Currently Executing Queries in Vertica

As mentioned in my last post – Timestamps in Vertica – we had a query which caused our cluster of servers to run at over 90% CPU utilization, when the normally in 10-20 percent range. This query was slowing down all of the other queries that were running at the time, even to the point where the query SELECT 1 FROM dual was taking 1200+ milliseconds.

In this case, the trick to finding the culprit was to find the queries that had been running for a long period of time.

SELECT
    *,
    (start_timestamp - statement_timestamp()) AS current_duration
FROM
    query_requests
WHERE
    is_executing = 't'
ORDER BY
    start_timestamp;

We look at the query_requests table, and find those queries that are still executing, and sort them by their start time. I also added in a column current_duration so we could easily determine how long the queries have been running.

With that we found a query that was the culprit, killed that job, and the database cluster recovered quickly.

Hope this can help someone else when they have some runaway queries they need to find.

–Proctor

Timestamps in Vertica

I was recently trying to find long running queries in Vertica, as we had something that was killing our performance of our cluster, and I got bit by this little bit of behavior around getting the “current” time in Vertica.

For some context, I had an open tmux session on a development server with one of the windows setup to be an open connection to our Vertica database1.

The part about having that database session open in a tmux session is important, because the database session had been open for at least a week at the point in time I was trying to do some checks to find the queries that had been running the longest.

What bit me was that current_timestamp, and now() functions are tied ‘to the start of the current transaction […] to allow a single transaction to have a consistent notion of the “current” time […]’.

The way this bit me, was I was seeing queries that were running for -7 days, because I was doing math on the timestamp against the current_timestamp.

someuser => select current_timestamp;
           ?column?           
-------------------------------
 2014-07-11 10:45:17.135025-05
(1 row)

someuser=> select now();
              now             
-------------------------------
 2014-07-11 10:45:17.135025-05
(1 row)

What I needed to be using was statement_timestamp(), which ‘returns the start time of the current statement’

someuser=> select statement_timestamp();
              now             
-------------------------------
 2014-07-18 14:23:36.492831-05
(1 row)

And that is how you get a more up to date timestamp in your Vertica queries if you are in a long running database session.

–Proctor


  1. Since I have to help fill the role of a database administrator as part of being on the data team at work, and want quick access to be able to run some queries when things like the above happen, instead of hoping I can establish a connection. 

Granting Users Select Permission in Vertica

At work we use Vertica for one of our databases. As part of the data team, it is our job to help monitor and maintain the data in the database, as well as the health of the database as well.

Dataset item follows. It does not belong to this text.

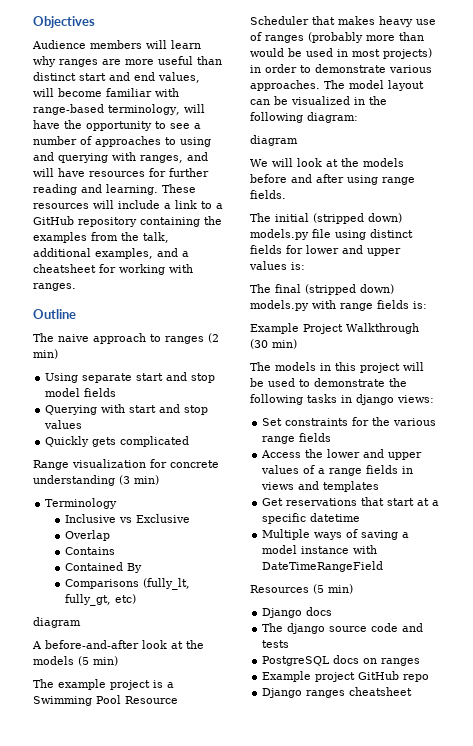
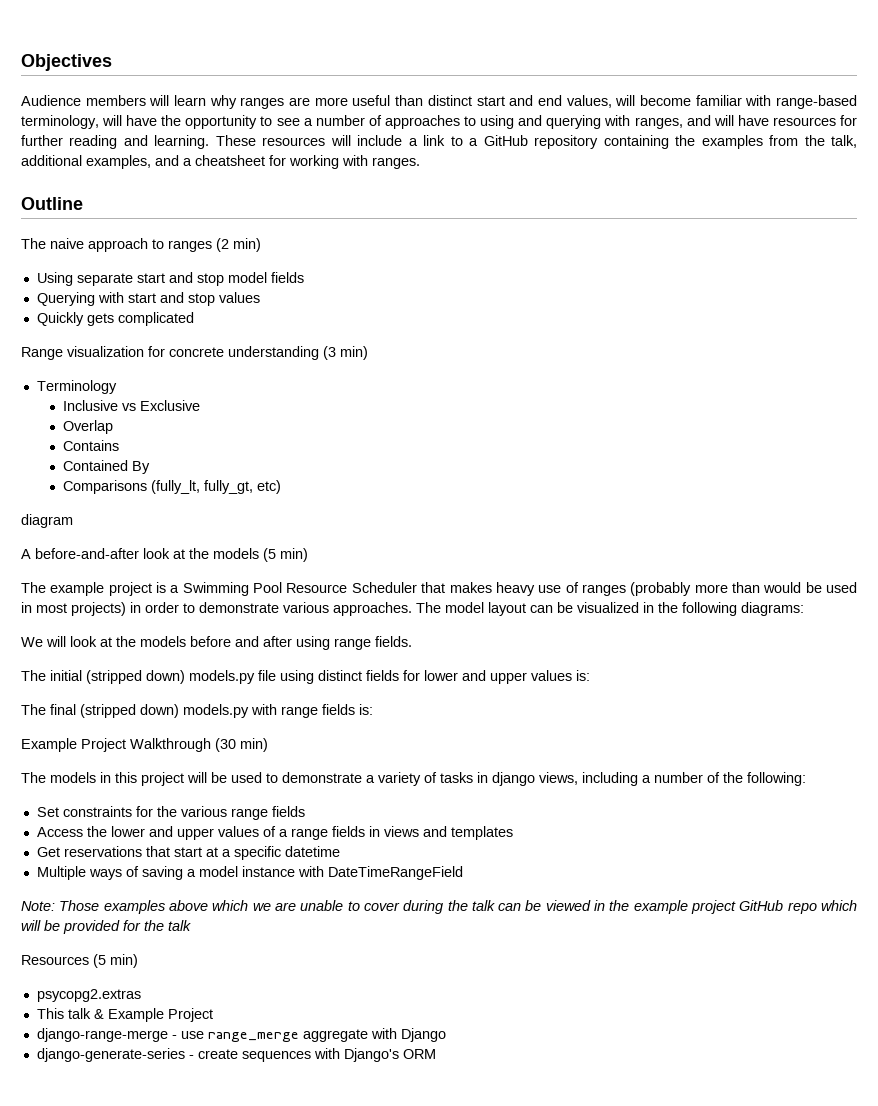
[307,112,358,123] [250,135,298,146] diagram: // diagram -> [741,602,804,616] diagrams:
[389,378,407,387] [250,394,434,405] the following tasks in django views: -> [366,772,806,786] a variety of tasks in django views, including a number of the following:
[250,584,353,594] [262,607,333,618] [262,623,424,634] [262,640,290,648] [262,655,421,666] [262,671,430,682] [262,687,413,698] Resources (5 min) // Django docs // The django source code and tests // PostgreSQL docs on ranges // Example project GitHub repo // Django ranges cheatsheet -> [21,900,858,914] [21,920,191,934] [21,954,138,968] [36,989,141,1002] [36,1008,213,1022] [36,1028,446,1042] [36,1048,436,1062] Note: Those examples above which we are unable to cover during the talk can be viewed in the example project GitHub repo which will be provided for the talk // Resources (5 min) // psycopg2.extras // This talk & Example Project // django-range-merge - use range_merge aggregate with Django // django-generate-series - create sequences with Django's ORM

One of the things I have been doing is to create database users for the different services that are using the database.

This helps us when we have long running queries, high load on the database, issues with the number of connections, and it would also allow us to add constraints around all of those in the future on a per service basis based off of the different user accounts, not to mention restrict the permissions to tables that are needed and allow some of the experimental tables to exist without causing confusion by having people see those tables before they have been stabilized.

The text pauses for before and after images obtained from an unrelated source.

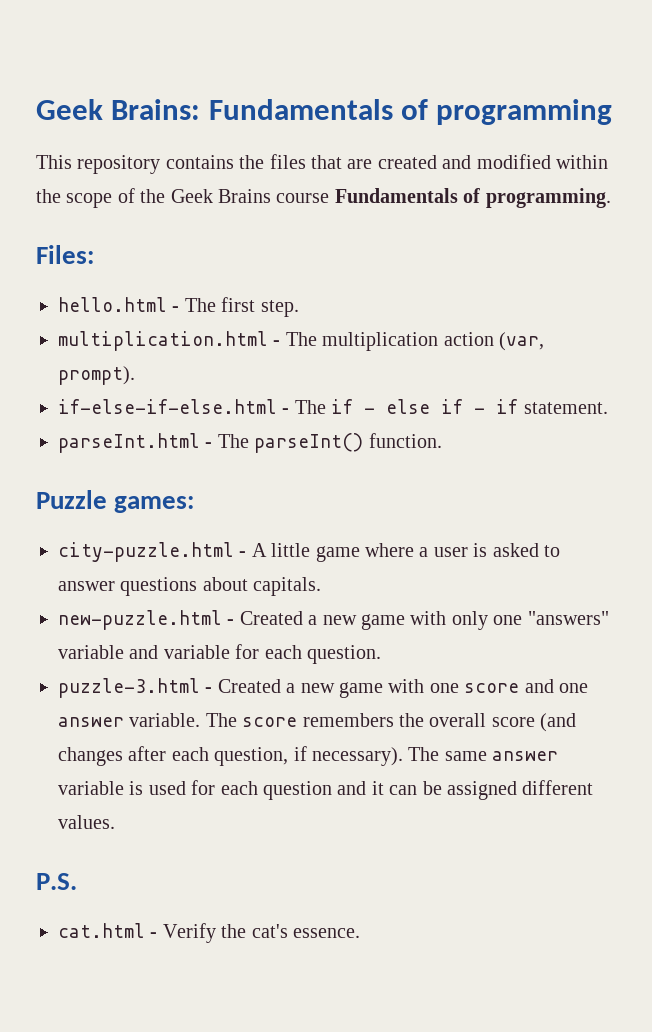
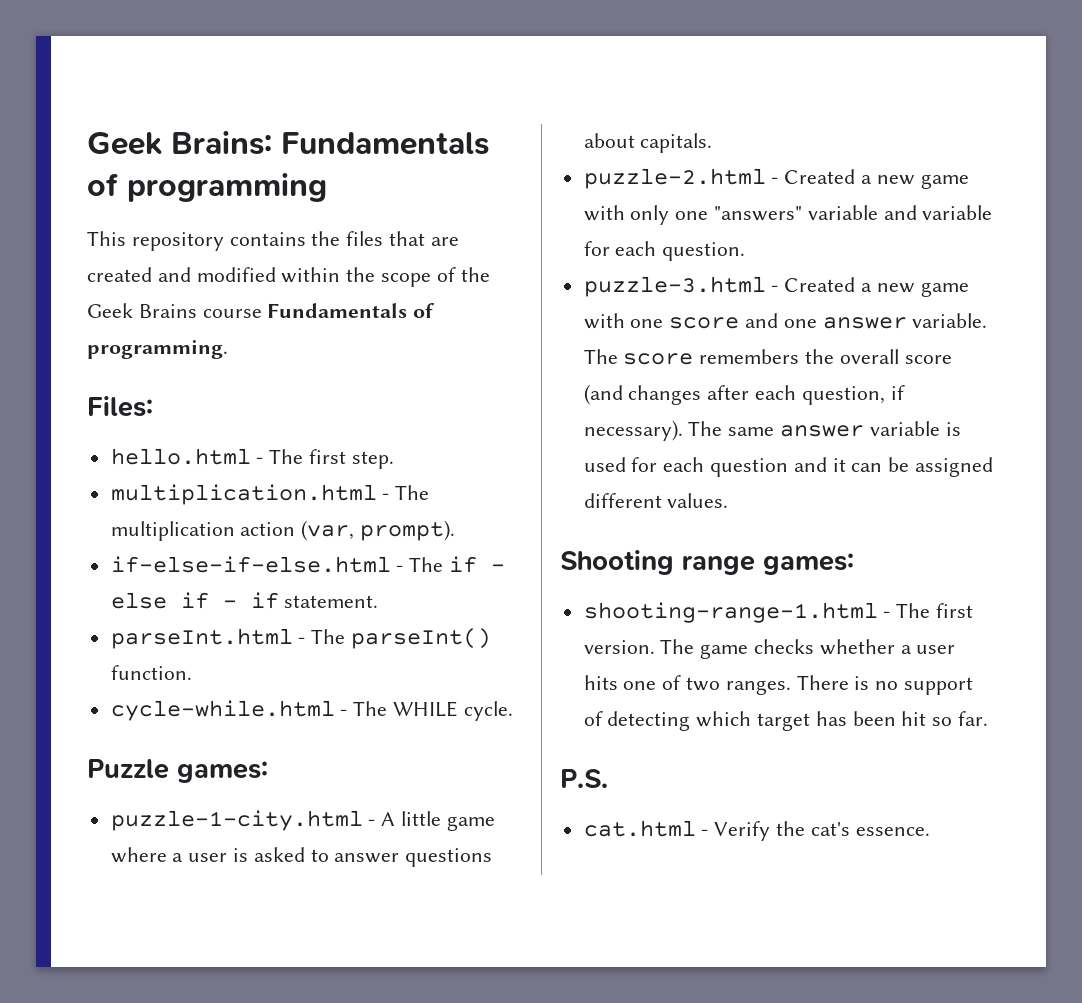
(442, 440) none -> [110,700,513,721] // cycle-while.html - The WHILE cycle.
[58,542,234,562] city-puzzle.html -> [110,810,363,831] puzzle-1-city.html
[58,610,222,630] new-puzzle.html -> [583,168,766,189] puzzle-2.html
(115, 822) none -> [560,550,854,575] [583,602,974,623] [583,639,956,659] [583,675,974,695] [583,711,989,731] // Shooting range games: // shooting-range-1.html - The first version. The game checks whether a user hits one of two ranges. There is no support of detecting which target has been hit so far.

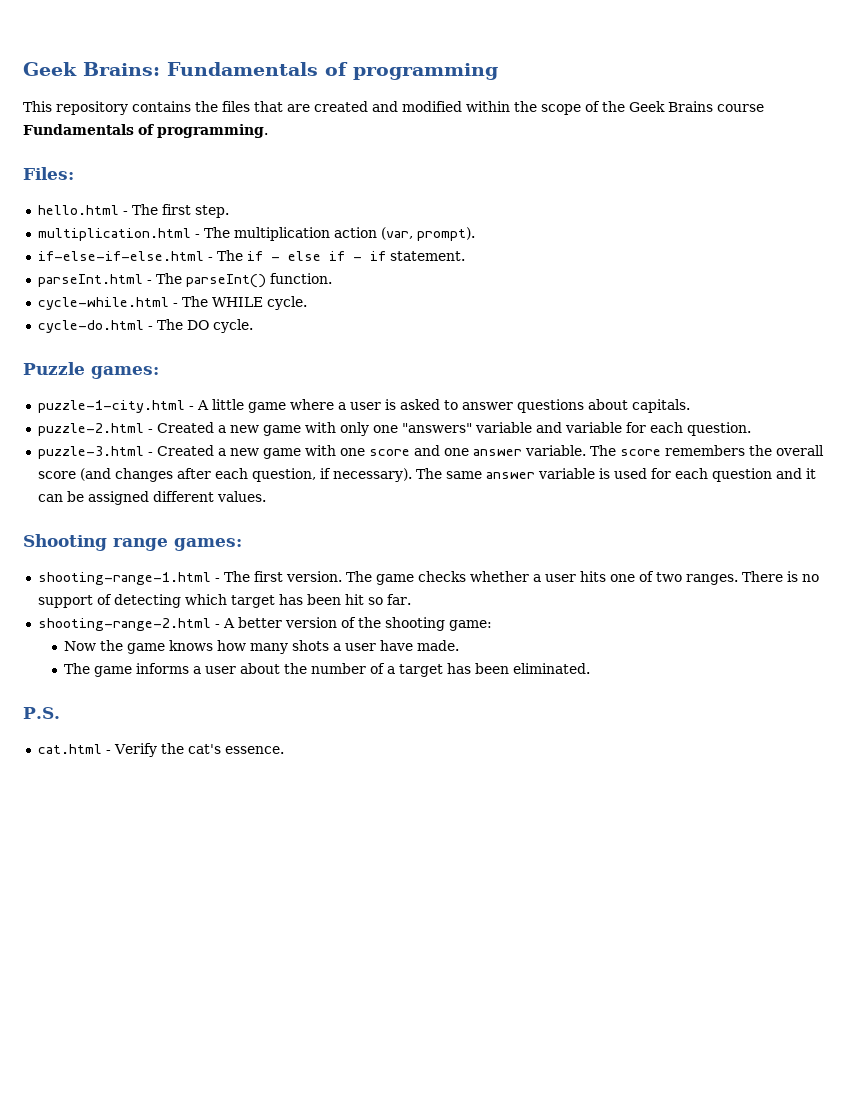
(513, 711) none -> [37,319,253,333] // cycle-do.html - The DO cycle.
(989, 718) none -> [37,617,492,631] [64,640,460,654] [64,663,591,677] // shooting-range-2.html - A better version of the shooting game: // Now the game knows how many shots a user have made. // The game informs a user about the number of a target has been eliminated.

First we create a user for each service with a username and a password; the quotes around the username signify to Vertica that the username is case sensitive.

CREATE USER "UserName"  IDENTIFIED BY 'password';

We then grant SELECT only permissions to the tables that are specific to that user. We do SELECT only permissions as this is a data warehouse style database, and only a few select services have permissions to update the database, while everyone else should be free to read from the tables they need, or are stable.

grant select on <tablename> to "UserName";

We also have some helper functions that we give all of the users, and as I still usually can’t remember the functions and their argument types, I have to do a lookup of the different functions each time, because when granting permissions on Vertica functions, you need to specify the function name along with the arguments.

This query finds me all of the user defined functions in the database.

select * from user_functions;

Once I have the functions and arguments, I can then grant EXECUTE permissions on the functions, by providing the function name and the argument types.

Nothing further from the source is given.